▶ _Task item_: Read the data, and whenever a line holds the word "reason", report that line.
*** Listed records
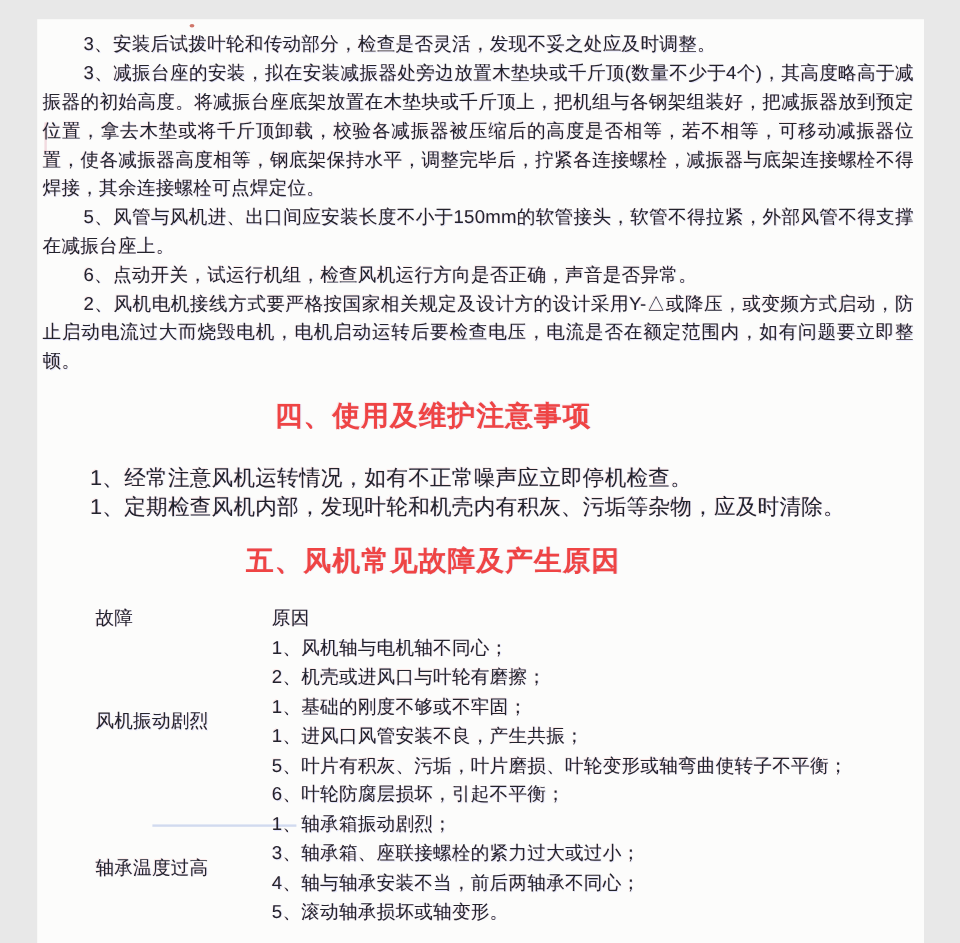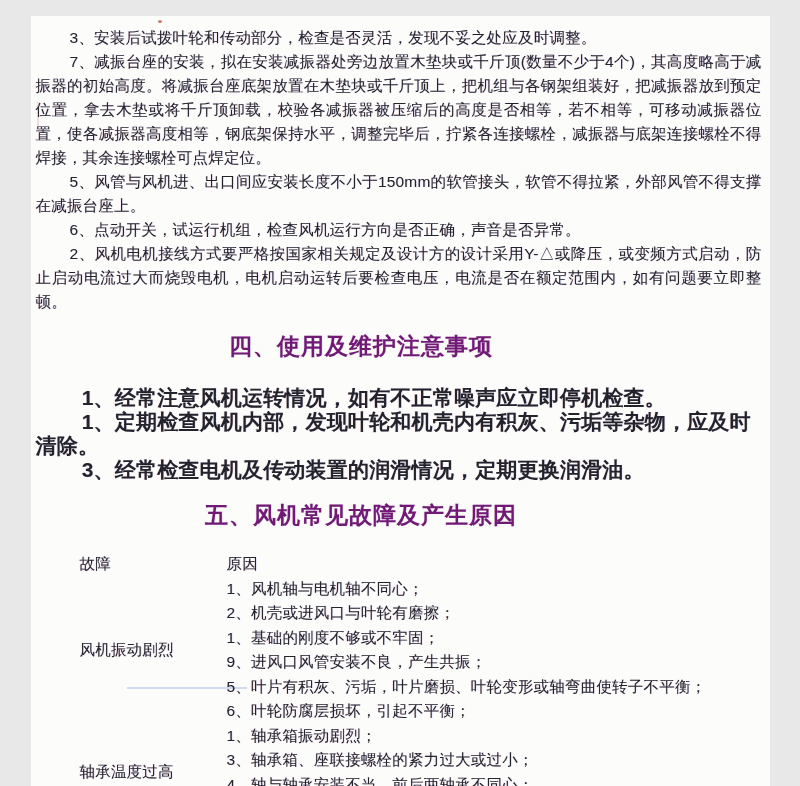--- a/index.html
+++ b/index.html
@@ -119,7 +119,7 @@
   <div class="content">
 
     <p class="para">3、安装后试拨叶轮和传动部分，检查是否灵活，发现不妥之处应及时调整。</p>
-    <p class="para">7、减振台座的安装，拟在安装减振器处旁边放置木垫块或千斤顶(数量不少于4个)，其高度略高于减振器的初始高度。将减振台座底架放置在木垫块或千斤顶上，把机组与各钢架组装好，把减振器放到预定位置，拿去木垫或将千斤顶卸载，校验各减振器被压缩后的高度是否相等，若不相等，可移动减振器位置，使各减振器高度相等，钢底架保持水平，调整完毕后，拧紧各连接螺栓，减振器与底架连接螺栓不得焊接，其余连接螺栓可点焊定位。</p>
+    <p class="para">3、减振台座的安装，拟在安装减振器处旁边放置木垫块或千斤顶(数量不少于4个)，其高度略高于减振器的初始高度。将减振台座底架放置在木垫块或千斤顶上，把机组与各钢架组装好，把减振器放到预定位置，拿去木垫或将千斤顶卸载，校验各减振器被压缩后的高度是否相等，若不相等，可移动减振器位置，使各减振器高度相等，钢底架保持水平，调整完毕后，拧紧各连接螺栓，减振器与底架连接螺栓不得焊接，其余连接螺栓可点焊定位。</p>
     <p class="para">5、风管与风机进、出口间应安装长度不小于150mm的软管接头，软管不得拉紧，外部风管不得支撑在减振台座上。</p>
     <p class="para">6、点动开关，试运行机组，检查风机运行方向是否正确，声音是否异常。</p>
     <p class="para">2、风机电机接线方式要严格按国家相关规定及设计方的设计采用Y-△或降压，或变频方式启动，防止启动电流过大而烧毁电机，电机启动运转后要检查电压，电流是否在额定范围内，如有问题要立即整顿。</p>

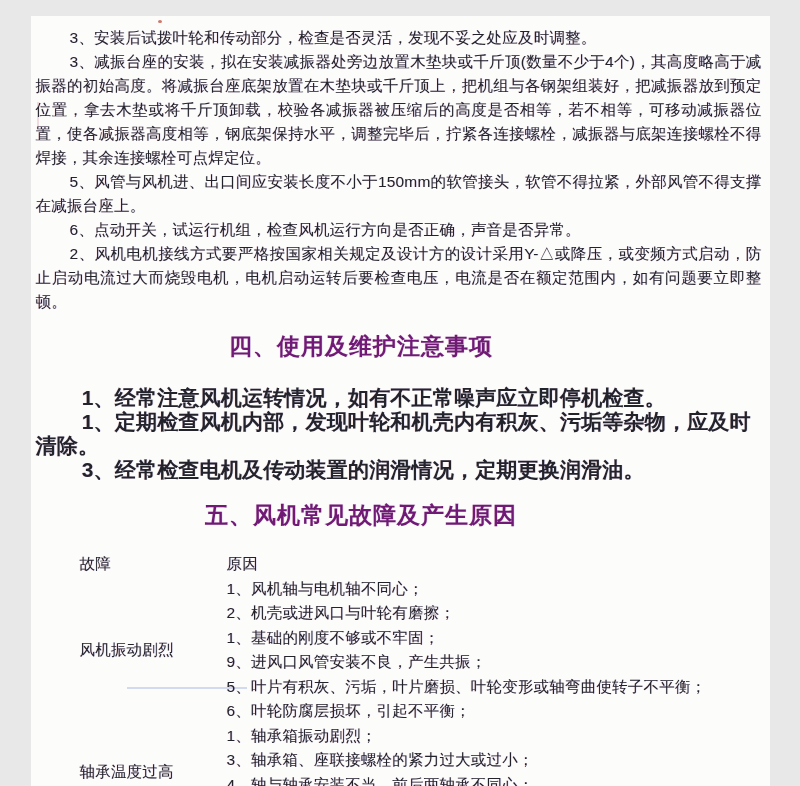--- a/index.html
+++ b/index.html
@@ -43,7 +43,7 @@
     line-height: 32px;
     font-weight: 700;
     text-align: center;
-    color: #701a75;
+    color: #ef4444;
     letter-spacing: 1px;
   }
   .heading-usage { margin-top: 16px; }

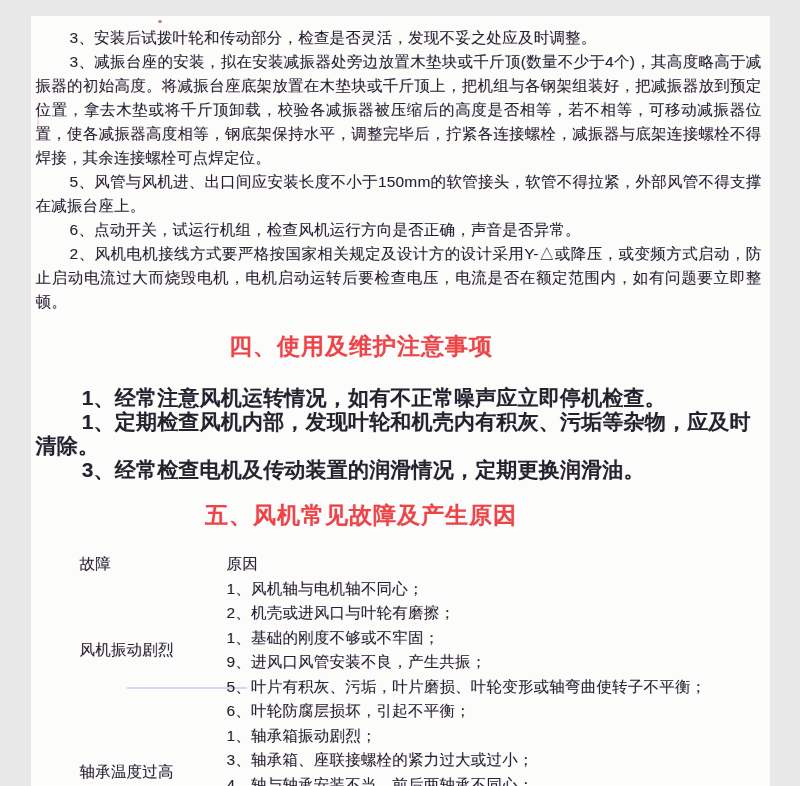--- a/index.html
+++ b/index.html
@@ -54,11 +54,11 @@
   }
   .usage-item {
     margin: 0;
-    font-size: 21px;
+    font-size: 18px;
     line-height: 24px;
     letter-spacing: 0.2px;
     text-indent: 2.2em;
-    font-weight: 700;
+    font-weight: 400;
   }
   
   .fault-table {

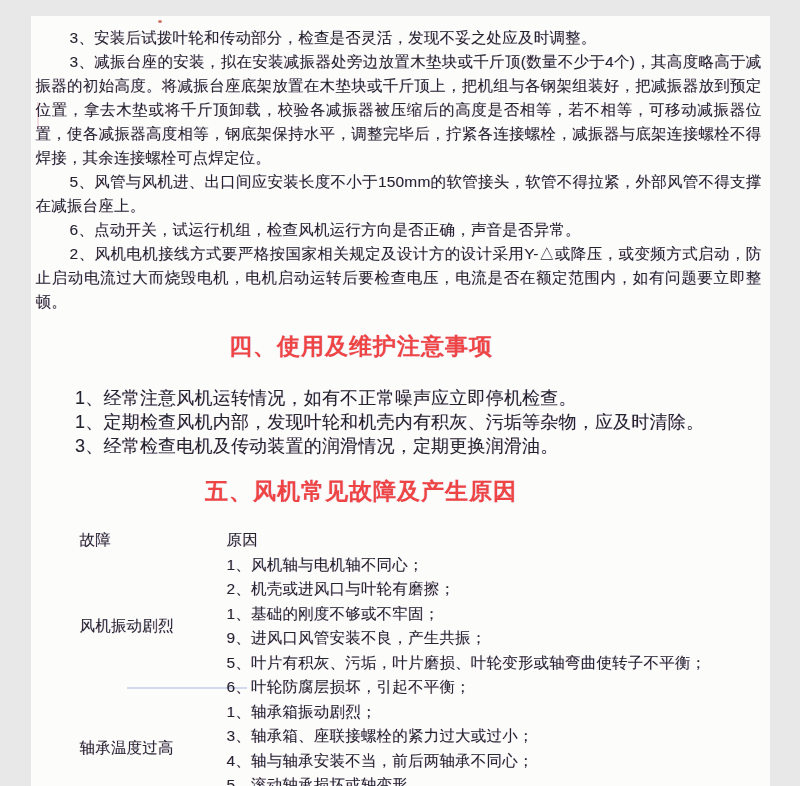--- a/index.html
+++ b/index.html
@@ -129,7 +129,6 @@
     <div class="usage-list">
       <p class="usage-item">1、经常注意风机运转情况，如有不正常噪声应立即停机检查。</p>
       <p class="usage-item">1、定期检查风机内部，发现叶轮和机壳内有积灰、污垢等杂物，应及时清除。</p>
-      <p class="usage-item">3、经常检查电机及传动装置的润滑情况，定期更换润滑油。</p>
     </div>
 
     <h2 class="section-heading heading-faults">五、风机常见故障及产生原因</h2>

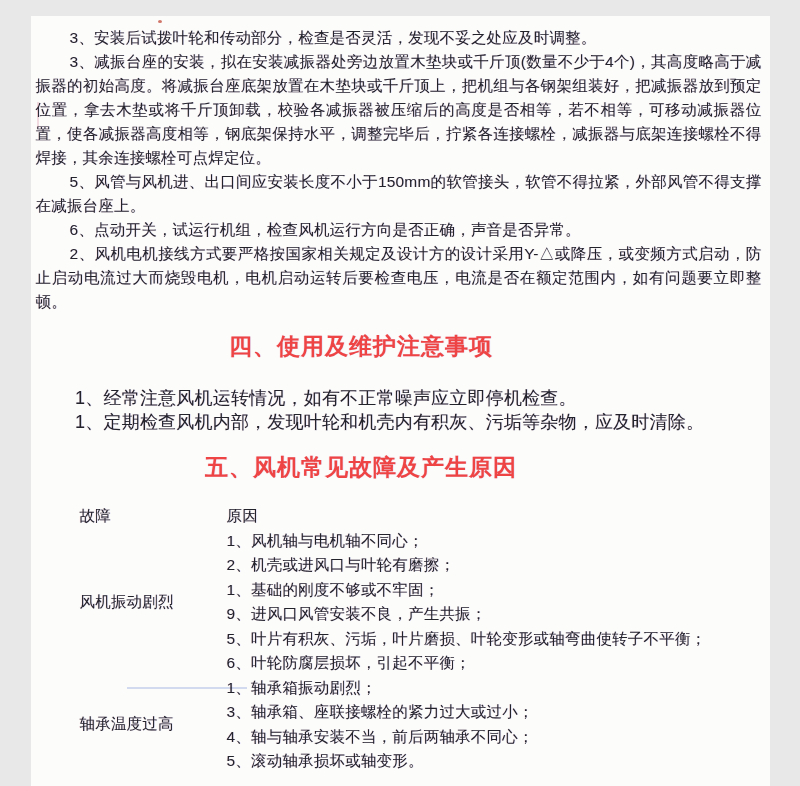--- a/index.html
+++ b/index.html
@@ -146,7 +146,7 @@
           <div class="reason-line">1、风机轴与电机轴不同心；</div>
           <div class="reason-line">2、机壳或进风口与叶轮有磨擦；</div>
           <div class="reason-line">1、基础的刚度不够或不牢固；</div>
-          <div class="reason-line">9、进风口风管安装不良，产生共振；</div>
+          <div class="reason-line">1、进风口风管安装不良，产生共振；</div>
           <div class="reason-line">5、叶片有积灰、污垢，叶片磨损、叶轮变形或轴弯曲使转子不平衡；</div>
           <div class="reason-line">6、叶轮防腐层损坏，引起不平衡；</div>
         </div>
******
▶ _Task answer_:
           <div class="reason-line">1、风机轴与电机轴不同心；</div>
           <div class="reason-line">2、机壳或进风口与叶轮有磨擦；</div>
           <div class="reason-line">1、基础的刚度不够或不牢固；</div>
-          <div class="reason-line">9、进风口风管安装不良，产生共振；</div>
+          <div class="reason-line">1、进风口风管安装不良，产生共振；</div>
           <div class="reason-line">5、叶片有积灰、污垢，叶片磨损、叶轮变形或轴弯曲使转子不平衡；</div>
           <div class="reason-line">6、叶轮防腐层损坏，引起不平衡；</div>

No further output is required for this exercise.